[Salzer, Friedrich Adalbert]
SALZER (Friedrich Adalbert), geb. 13 Mei 1858 te Siebenburgen, overl. 7 Apr. 1892 te Dresden. Zijn vader was buitengewoon hoogleeraar in de chirurgie en Primar-arzt aan het algemeen ziekenhuis te Weenen.

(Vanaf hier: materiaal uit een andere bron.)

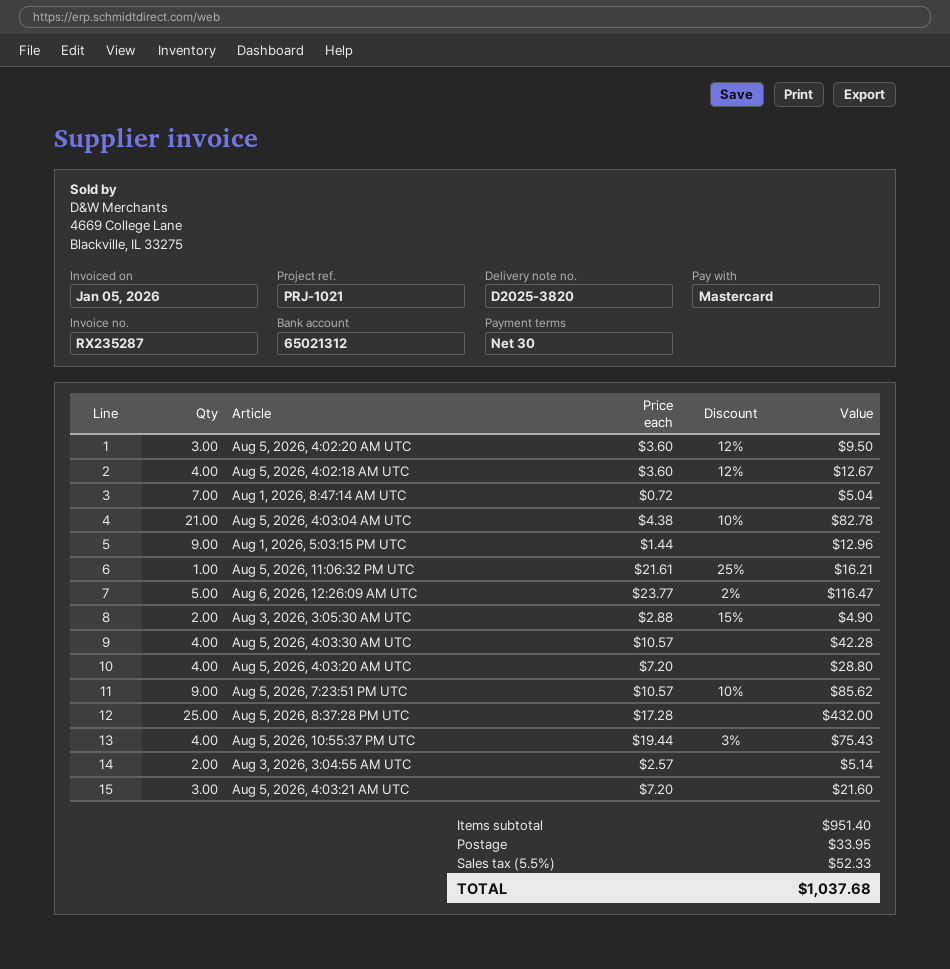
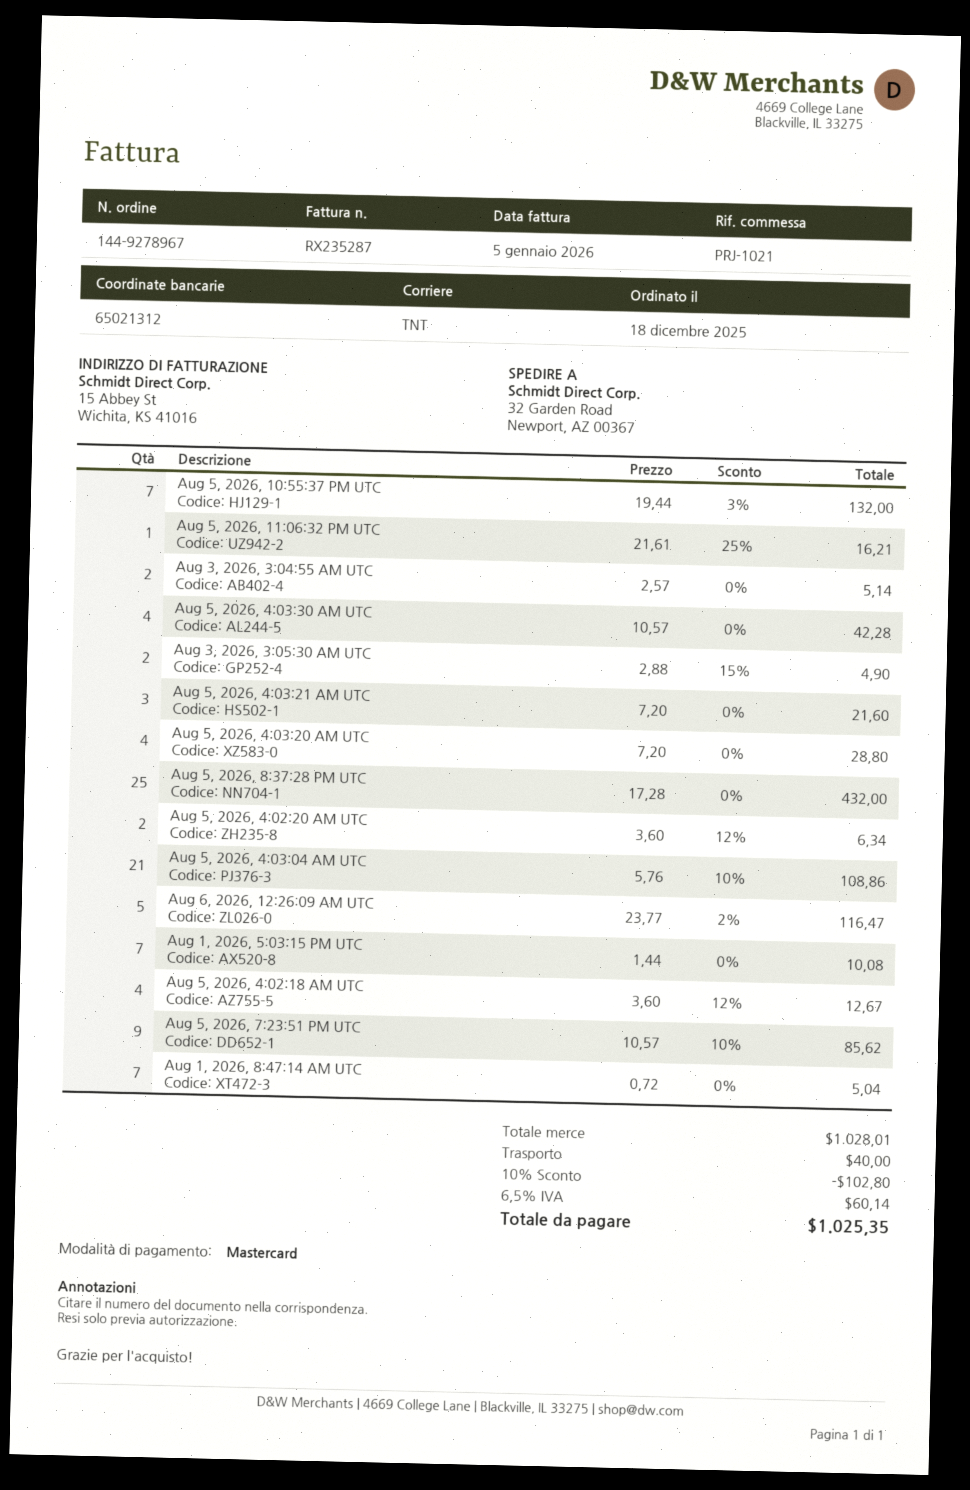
Aug 5, 2026, 4:02:20 AM UTC: 3 x 3.60 - 12% = 9.50 -> 2 x 3.60 - 12% = 6.34
Aug 5, 2026, 4:03:04 AM UTC: 21 x 4.38 - 10% = 82.78 -> 21 x 5.76 - 10% = 108.86
Aug 1, 2026, 5:03:15 PM UTC: 9 x 1.44 = 12.96 -> 7 x 1.44 = 10.08
Aug 5, 2026, 10:55:37 PM UTC: 4 x 19.44 - 3% = 75.43 -> 7 x 19.44 - 3% = 132.00
subtotal: 951.40 -> 1028.01
discount: none -> 10% = 102.80
shipping: 33.95 -> 40.00
tax: 5.5% = 52.33 -> 6.5% = 60.14
total: 1037.68 -> 1025.35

Hij volgde de lessen op het gymnasium te Weenen en studeerde daar ook in de geneeskunde. Gedurende dien tijd verscheen van hem eene verhandeling over het getal der opticus-vezelen in verhouding tot dat der staafjes en kegeltjes in de retina. Na een verblijf te Heidelberg en Berlijn promoveerde hij in 1882 en werd daarna assistent van Billroth te Weenen, bij wien hij van 1884 tot 1890 werkzaam was en voor wien hij, toen deze door ongesteldheid langen tijd verlof moest nemen, gedurende een jaar de colleges waarnam. Benoemd tot hoogleeraar in de heelkunde aan de Universiteit te Utrecht, aanvaardde hij deze betrekking, 29 Sept. 1890, met het houden eener redevoering, Ueber Wege und Ziele der klinischen Chirurgie (Utr. 1890). De hulpmiddelen voor het onderwijs in de chirurgie waren toen volkomen onvoldoende en men meende in hem den man gevonden te hebben, die met zijn gezag op wetenschappelijk gebied, zijne voorbereiding in Weenen genoten en zijne uitstekende eigenschappen als mensch en chirurg, den bestaanden toestand kon verbeteren. Hoeveel hij ook reeds in de eerste twee jaren van zijn verblijf te Utrecht in dat opzicht bereikt had, toch drukte het hem, dat hij in het belang eener goede behandeling zijner patienten niet vlugger de verbeteringen kon krijgen, die hij noodig achtte. Reeds in 1891 maakte zijne gezondheidstoestand een lang verblijf in het buitenland noodzakelijk en toen hij in Januari 1892 zijne lessen hervatte, hoopte men, dat de verbetering blijvend zoude zijn. Na eenigen tijd vertoonden zich echter weer dezelfde verschijnselen van zwaarmoedigheid, omdat hij er niet in slaagde de zekerheid te krijgen, dat de chirurgische kliniek binnen zoo kort mogelijken tijd zou gereorganiseerd worden. Door zijn woord en voorbeeld leerde hij zijne leerlingen,
dat de hoogste roeping van den arts niet beperkt is tot de toepassing van de nieuwste vorderingen der wetenschap op het zieke lichaam, maar dat de ware geneesheer zich steeds heeft te verplaatsen in de gewaarwordingen van den lijder, die zich aan zijne zorgen heeft toevertrouwd. Daaraan was het dan ook toe te schrijven, dat hij door zijne vakgenooten bewonderd en geëerd, door zijne leerlingen bemind en door zijne patiënten op de handen gedragen werd. Zijne bijdragen op wetenschappelijk gebied komen meest in buitenlandsche tijdschriften voor: Ueber Zerreissung der Arteria poplitea und consecutive Gangrän der Extremität etc. in Wien. med. Wochenschr. 1884, 8-9; Larynx-operation in der Klinik Billroth 1870-1884, in Archiv. f. klin. Chirurgie, 1885, 231, 848; Zur Diagnostik den Pancreas-cyste, in Prager Zeitschr. f. Heilk. 1886, I, 1-25; Zur Casuistik der Geschwulsten am Kopfe, in Arch. f. klin. Chir. 1886, 33, 134; Zur Therapie der Narben-Constructur der Hand, in Wien. Med. Woch., 1887, 3 en 4; Die Resection des III Trigem. Astes am Foramen ovale, Ibid. 15; en in Verh. d. Deutsch. Ges. f. Chir. in Langenbeck's Arch.